Драки продолжались уже примерно час, когда площадь вдруг прорезал крик: «Русские, вперед!» Откуда-то из-за спин полиции выбежало человек 10—15 российских фанатов в черных футболках с белыми надписями и в лоб побежали на англичан, которых было в разы больше. Фанаты ненадолго столкнулись и убежали в переулки. Я сидел на том же цветнике с ирландцем, когда вдруг они выскочили прямо возле меня, оббежав, по-видимому, площадь по кругу по переулкам. Прямо у меня на глазах российский фанат столкнулся с англичанином. Русский оказался более подготовленным бойцом и в два удара отправил англичанина в нокаут.
Полиция опять кинула гранаты с газом. На этот раз они упали прямо у нас под ногами. Дышать стало невозможно, и я забежал за угол. Ирландец остался сидеть не месте, все приговаривая: «Вот дерьмо. Мне нравится это дерьмо».
Когда я вернулся, ирландец тер с каким-то местным.
— Чувак, сними носки. Это не модно. Никто не ходит в тапочках и носках. Даже русские так не ходят, да русский? — обратился он ко мне, как будто я никуда и не уходил.

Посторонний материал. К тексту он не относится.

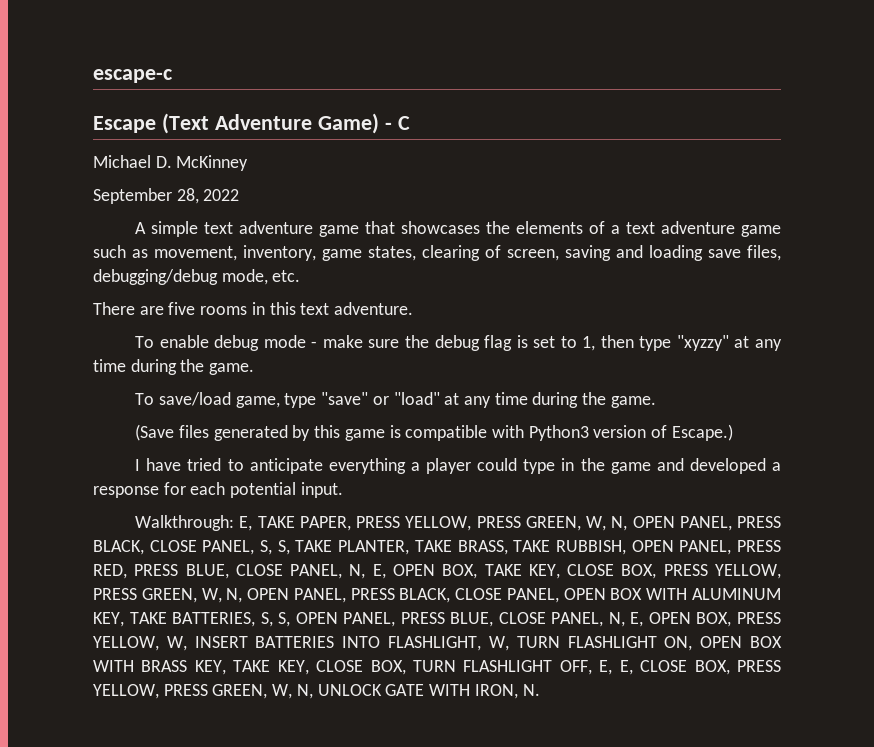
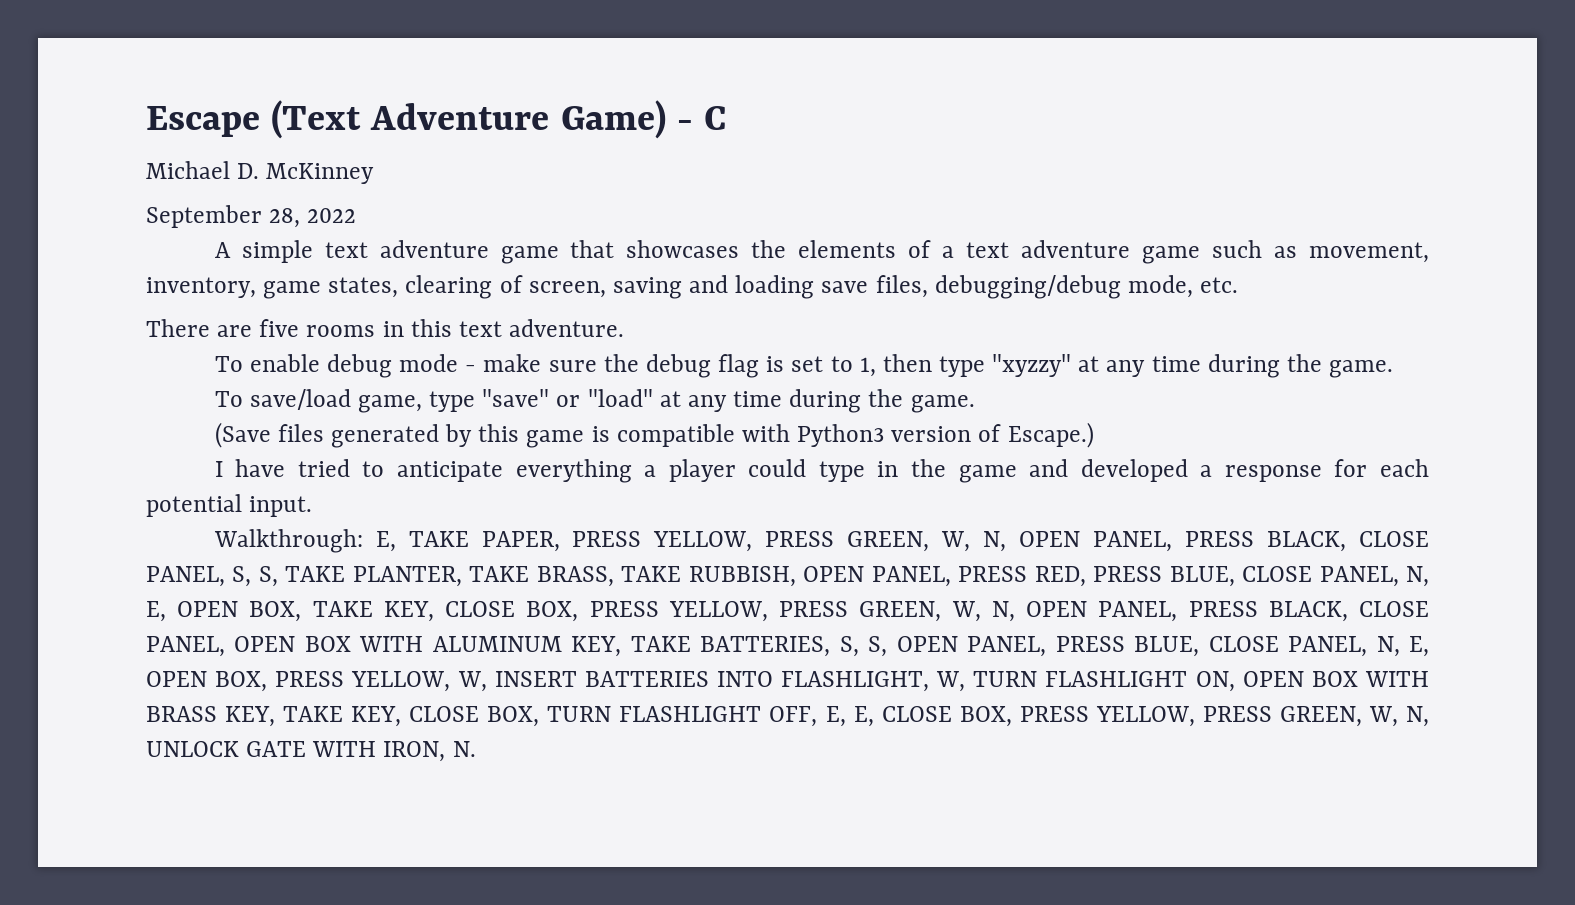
[93,69,172,83] escape-c // -> (146, 121) none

Я подтвердил. Затем они начали торговаться. «Восемьдесят», — говорил местный. «Пятьдесят», — отвечал ирландец. В итоге сошлись на шестидесяти. Местный держал в руках мотоциклетный шлем, протянул туда руку и, озираясь по сторонам, достал из подкладки какой-то маленький сверток.
— Это марихуана? — спросил я ирландца.
— Лучше, малец. Кокаин.
И вскоре возле нас образовался мини-наркорынок. Ирландец за минуту созвал, наверное, всех своих знакомых. Вокруг дрались фанаты, взрывались шумовые гранаты, площадь была окутана белым газом, а человек пять передо мной бойко торговались за «кокос», пытаясь сбить цену до 50. Я глянул на это все и подумал: «Господи, зачем ты придумал трибуны на стадионах?»
На следующий день после игры нашей сборной с англичанами, где нам удалось вырвать важную ничью, я уехал в Лилль. В этот спокойный, как я наивно полагал, город на границе с Бельгией, где нам предстоит решающая игра со словаками. Я надеялся, что эти сумасшедшие дни с фанатскими драками останутся в Марселе. Но в первый же день в Лилле я застал нападение немецких хулиганов на украинских болельщиков. На следующий день получил в нос от англичан. Надеюсь, нашей сборной, которой играть сегодня, повезет больше.